Hello I just can't seem to get this problem right

Homework Statement

The hour and minute hands of Big Ben in London are 2.6 m and 4.58 m long and have masses of 68.6 kg and 97 kg respectively. Calculate the total angular momentum of the minute and hour hand about the center point. Treat the hand as long, thin rod. Treat “into the clock” as the positive direction. Answer in units of kg · m2/s.

Homework Equations

$$\omega = \frac{ 2\pi }{T}$$

$$I = \frac{1}{3} M R^2$$
$$I = \frac{1}{12} M R^2$$?

$$L = I \omega$$

The Attempt at a Solution

Mmin= 68.6
Mhour = 97

lmin = 2.6
lhour = 4.58

$$\omega min = \frac{2\pi}{3600}$$
$$\omega hour = \frac{2\pi}{86400}$$

$$Imin = \frac{1}{3} Mmin lmin^2$$ = 154.579
$$Ihour = \frac{1}{3} Mhour lhour^2$$ = 678.237

$$Lmin = Imin \omega min$$ = 0.269791
$$Lhour = Ihour \omega hour$$ = 0.0493228

 

[CompuChip]

Your calculation looks all right, so probably you've just made a little mistake somewhere.

Are you sure you aren't switching the minute and hour hands somewhere halfway? The hour hand is 2.6 m and 68.6 kg and the minute hand is 4.58 m and 97 kg.

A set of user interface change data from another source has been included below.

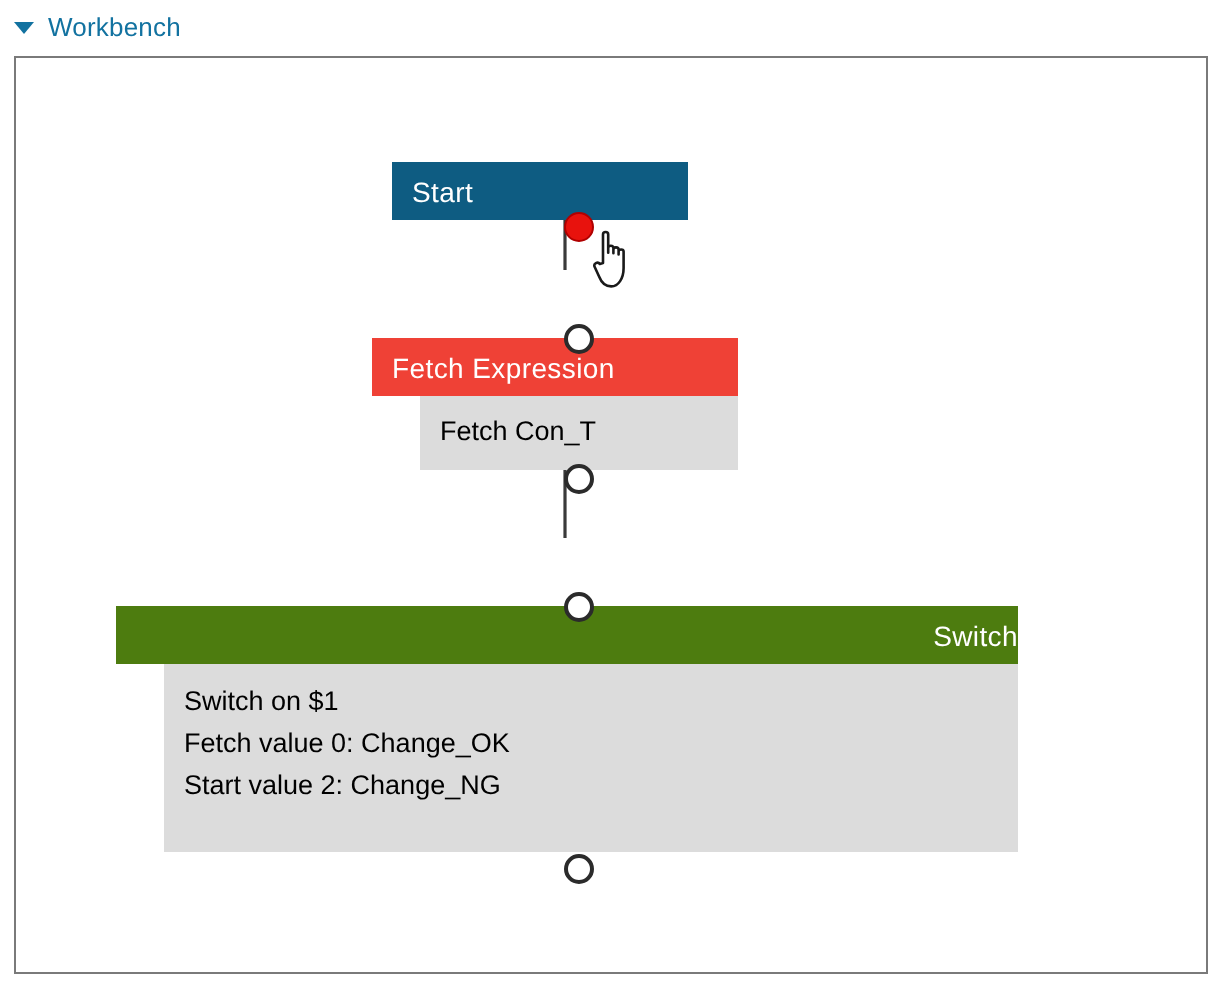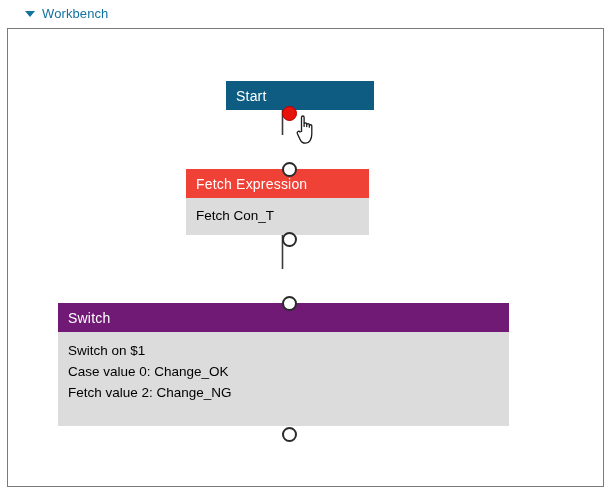"Workbench" #workbench-header { padding-left: 25px -> 7px }
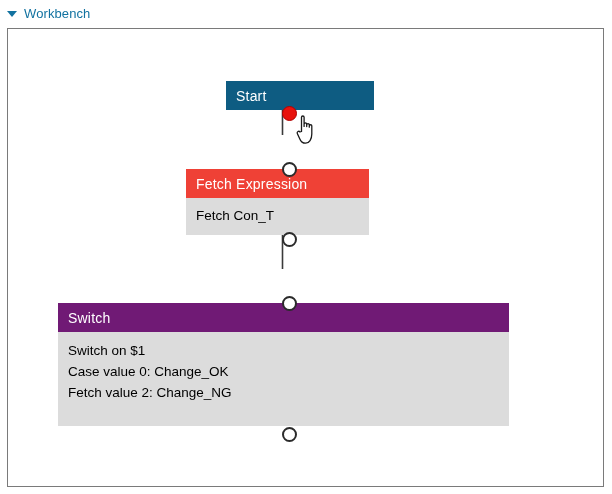"Start" #node-start { left: 218px -> 188px }
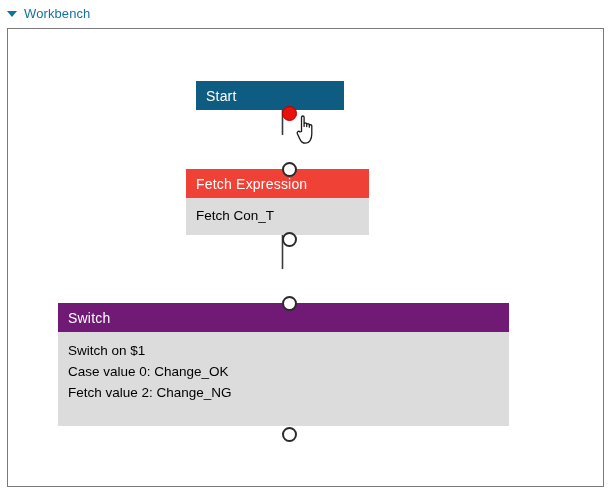"Fetch Con_T" .node-body { margin-left: none -> 24px }
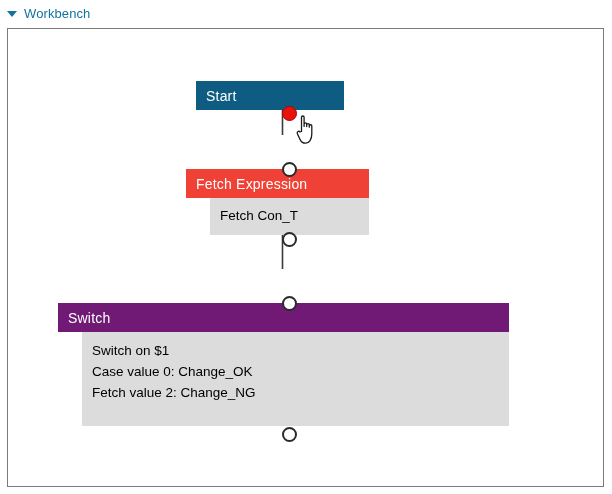"Switch" div.node-header { background: #701a75 -> #4d7c0f; justify-content: none -> flex-end }
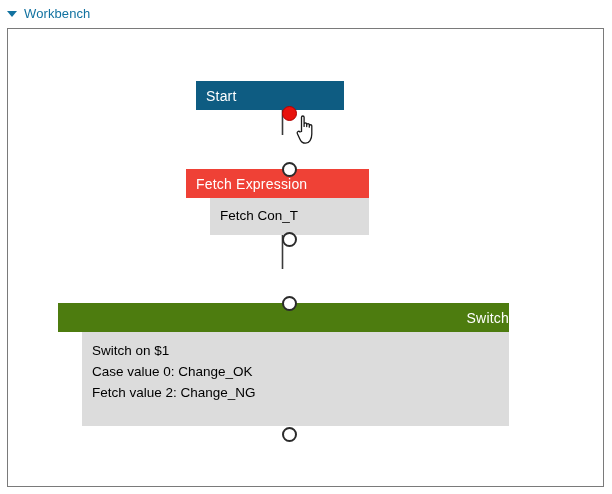"Case value 0: Change_OK" div.node-body-line { text: Case -> Fetch }
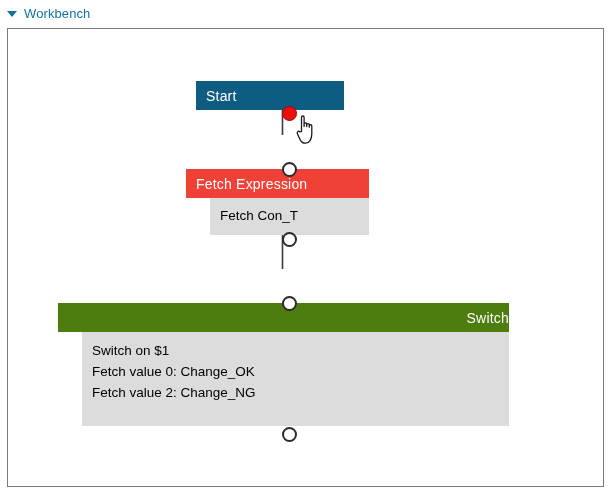"Fetch value 2: Change_NG" div.node-body-line { text: Fetch -> Start }
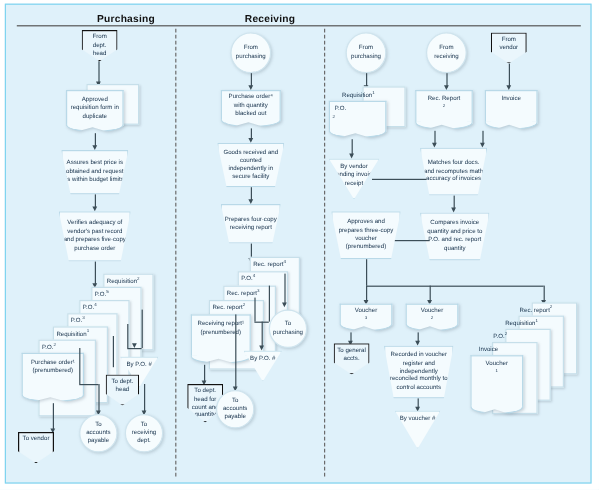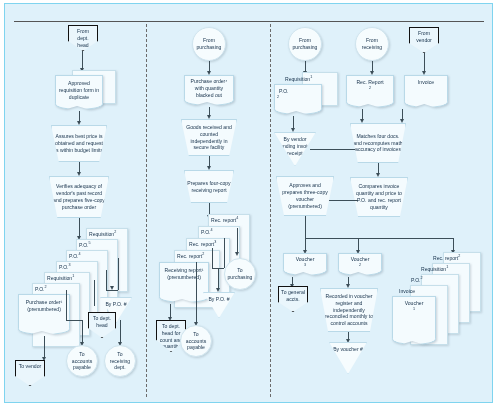"Purchasing" div.colhead { html: none -> <div>Purchasing</div> }
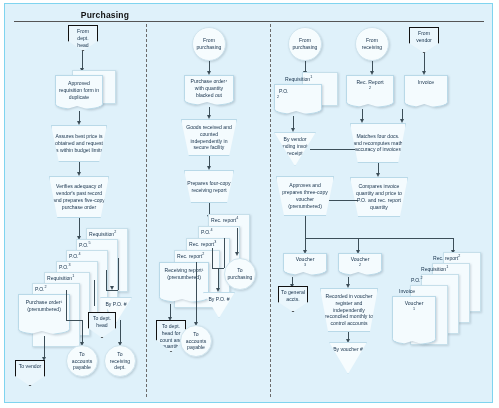"Receiving" div.colhead { html: none -> <div>Receiving</div> }
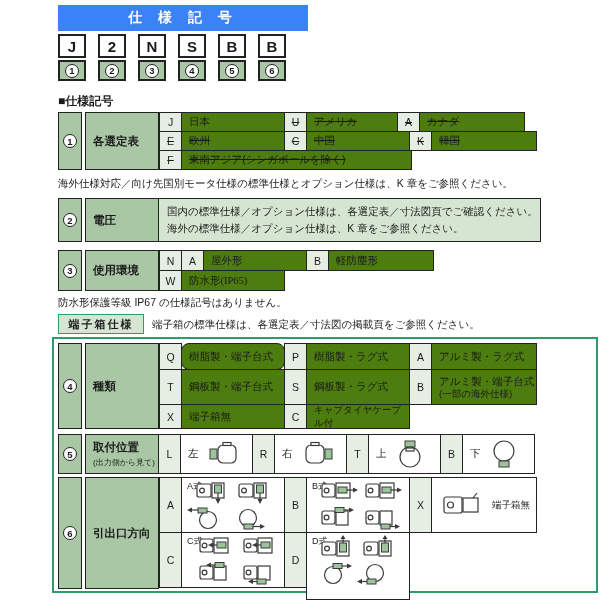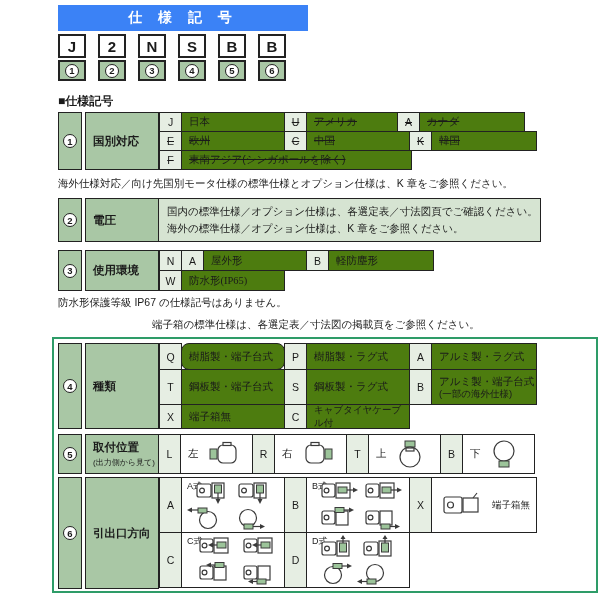"国別対応" div.lab { text: 国別対応 -> 各選定表 }
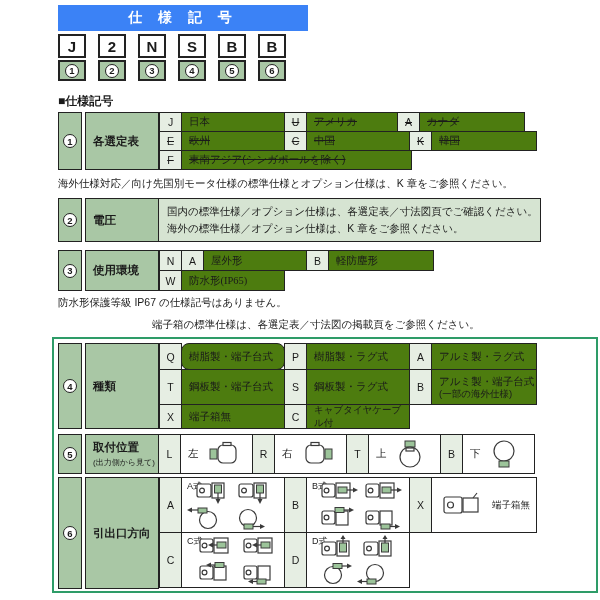"端子箱仕様" div.tag { html: none -> <div>端子箱仕様</div> }
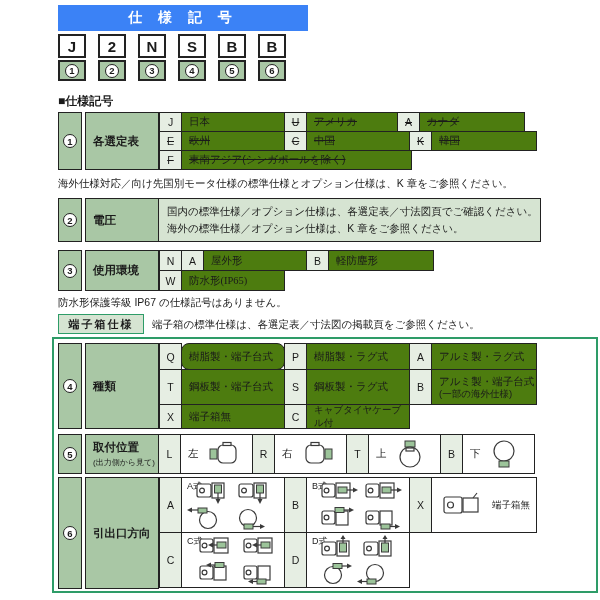"D式" div.dg { height: 56px -> 68px }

Are you using that consistently?

You are giving two formulas for the moment of inertia, with 1/3 and 1/12 in front. Can you explain the difference?

Also, don't forget your units, especially in the final answer (what is the unit of angular momentum?)

 

[DarkerStorm]

Thanks I found out where I was wrong now, I was switching the mass numbers of minutes and hour hands.